August 27, 2002

Selections follow ratification of UNESCO convention.Two Thousand and Two has been named the International Year of Culture by the United Nations. It also marks a turning point in cultural recognition for the State of Israel.

Israel ratified the UNESCO Convention for the Protection of World Cultural and Natural Heritage on Jan. 6, 2000, joining 159 countries that signed this convention over prior decades. Israel’s National Commission for UNESCO is housed within the Ministry of Education and led by Daniel Bar-Elli. An optimist by nature, Bar-Elli is a creative problem solver who approaches even daunting hurdles as temporary barriers. The government thus wisely established the public committee responsible for evaluating Israel’s proposed World Heritage site nominations under the auspices of the National Commission.

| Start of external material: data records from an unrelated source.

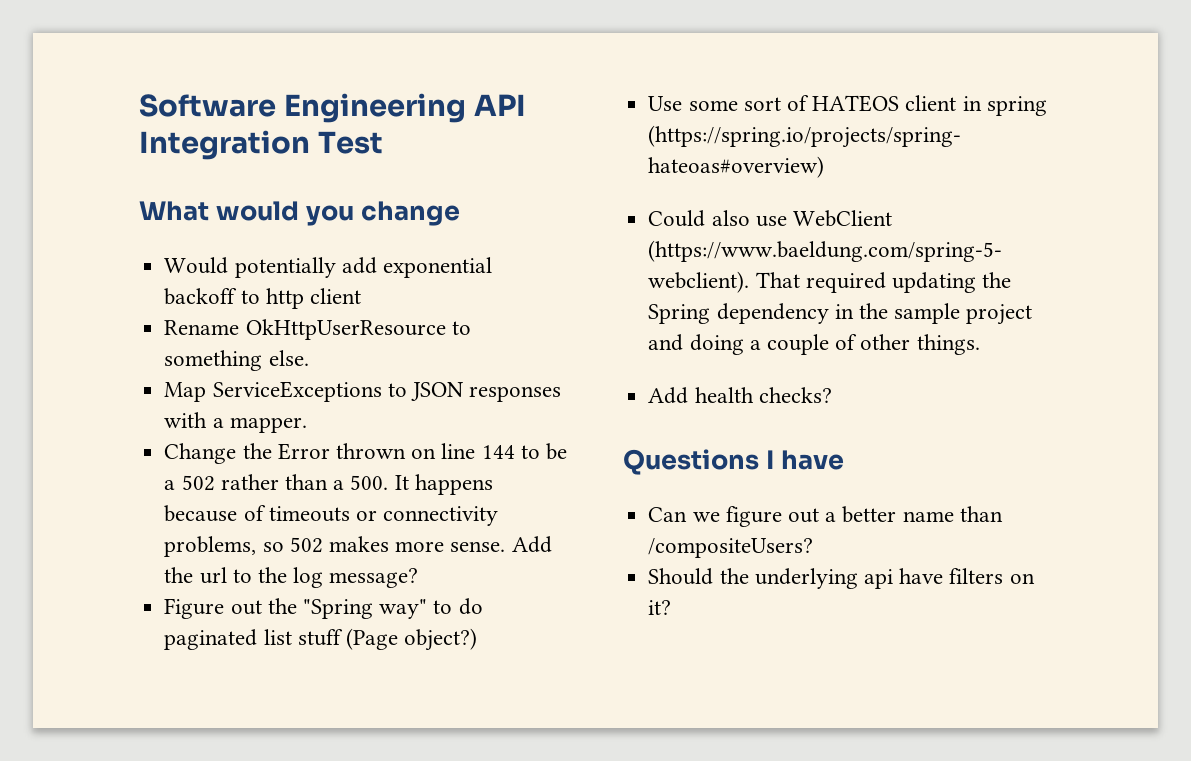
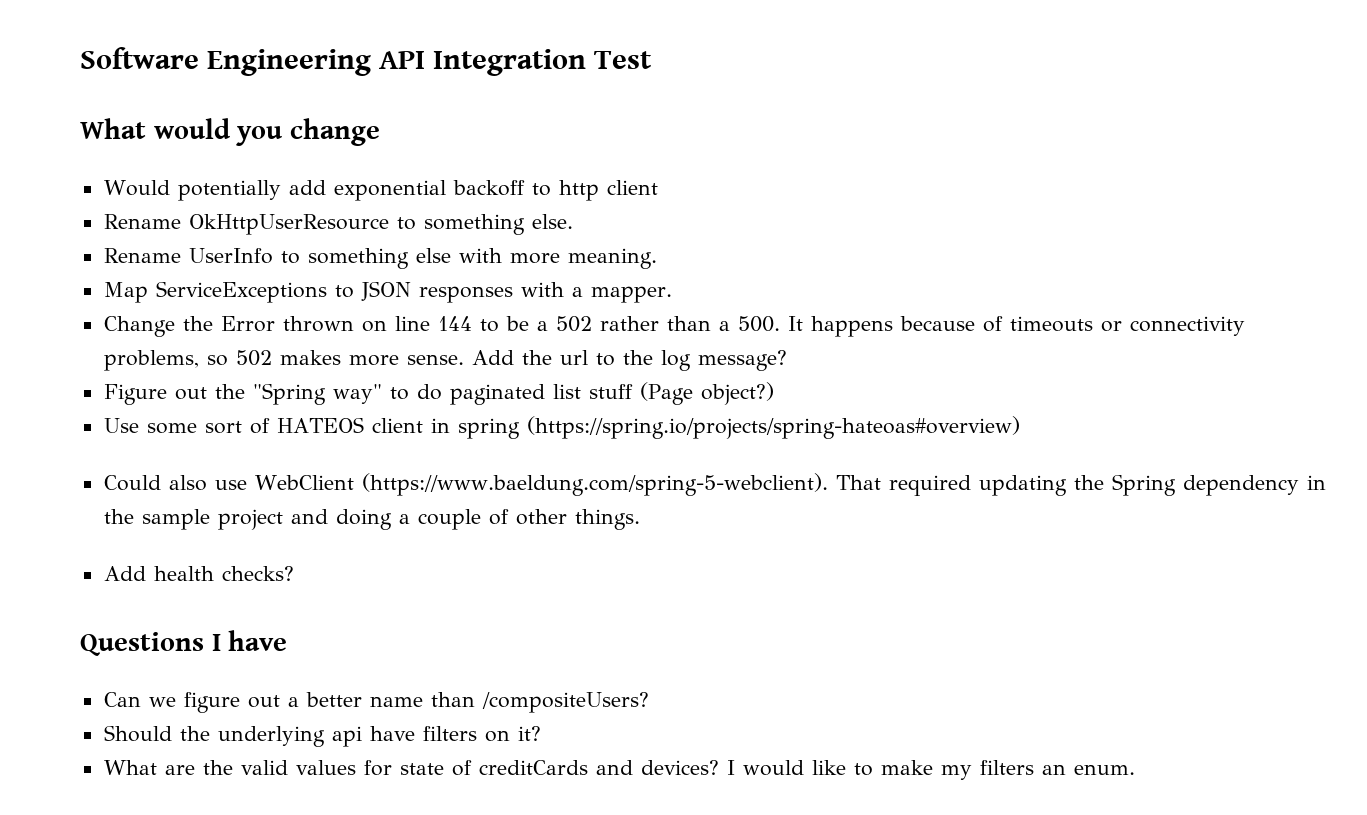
(309, 358) none -> [103,248,657,269] // Rename UserInfo to something else with more meaning.
(672, 607) none -> [103,760,1135,780] // What are the valid values for state of creditCards and devices? I would like to make my filters an enum.

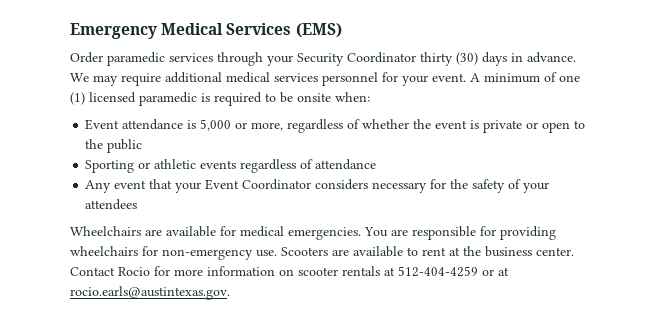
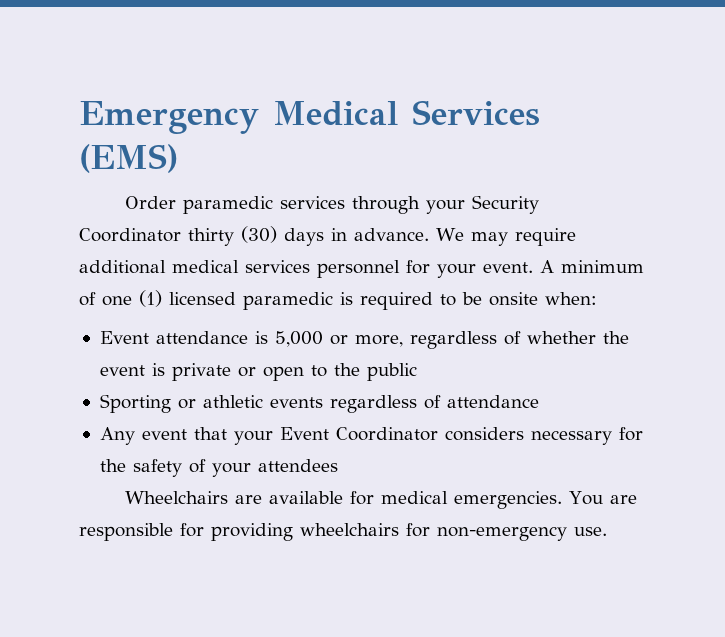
[281,246,574,257] [70,266,509,277] [70,286,230,300] Scooters are available to rent at the business center. Contact Rocio for more information on scooter rentals at 512-404-4259 or at rocio.earls@austintexas.gov. -> (607, 531) none

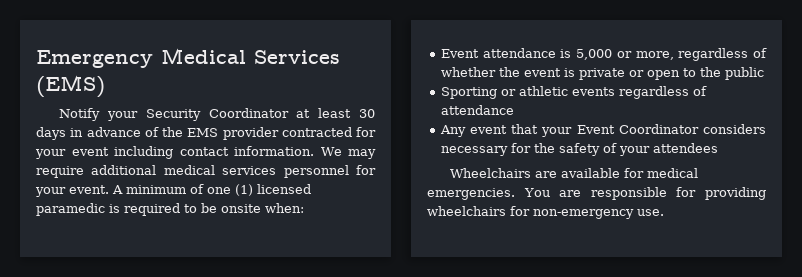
[125,195,540,214] [79,226,429,246] Order paramedic services through your Security Coordinator thirty (30) days in advance. -> [59,108,375,121] [36,127,376,140] [35,146,315,159] Notify your Security Coordinator at least 30 days in advance of the EMS provider contracted for your event including contact information.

Architect Michael Turner is chairing the committee. Turner volunteered his time and expertise to achieve the seemingly impossible in an improbable span of time. Turner is a renowned expert and advisor to the United Nations on the preservation and restoration of cultural heritage sites worldwide. In less than one year from Israel’s signing the UNESCO Convention, he succeeded against all odds in achieving official world heritage site status for Israel’s first two candidates: Massada and the Old City of Acre. Both were officially declared World Heritage Sites in December 2001.

The committee solicits comments and the involvement of professionals and academics, generates public interest, prepares the tentative list for presentation, and establishes an educational framework for protecting the natural and physical heritage of the region.

Israel’s World Heritage declaration states that, “The wealth of culture and the origins of histories in the region is a meeting place of west and east, north and south. It must be the collective responsibility of the communities of the region to generate the consensus so needed in ensuring that this heritage, cultural and natural, will be preserved and enjoyed by the world community. Israel is at a crossroads of universal cultures in time and place, as reflected in her world heritage sites. It is the cradle of world religions and living traditions of ideas and beliefs, among them Judaism, Christianity, Islam, Druze and Bahai. These cultural sites are associated with important historic events of religions, which represent the ongoing interchange of human values and cultural conditions.”

Site candidates will include sites located geographically in Israel, multinational sites with boundaries in Israel, but shared with neighboring countries, and sites in Israel that could be inscribed as part of the world collection and cultural routes. Future nominations will also involve historic ports, Nabatean trade routes and imported urban architecture.

Israel’s Interdisciplinary Center of Herliya (IDC), a leading private university, has launched a major public effort in support of Israel’s World Heritage Committee. The Lauder School of Government/Institute for Policy and Strategy recently announced the Sea of Galilee World Heritage Site Initiative, a global campaign for the preservation of the Sea and its surrounding heritage, including religious antiquities, archaeological treasures and natural landscapes. This international endeavor will forge a global leadership on behalf of the Sea, the Galilee and its unique ecosystem.

The Sea of Galilee (Kinneret), the nation’s most significant reservoir, is so low today that it

hardly requires a miracle to walk upon the waters. The Galilee, itself, is a vital but threatened periphery of the country. Foreign tourism – a mainstay of the Galilee economy – suffered an acute drop over the past two years and regional businesses are facing a dire future.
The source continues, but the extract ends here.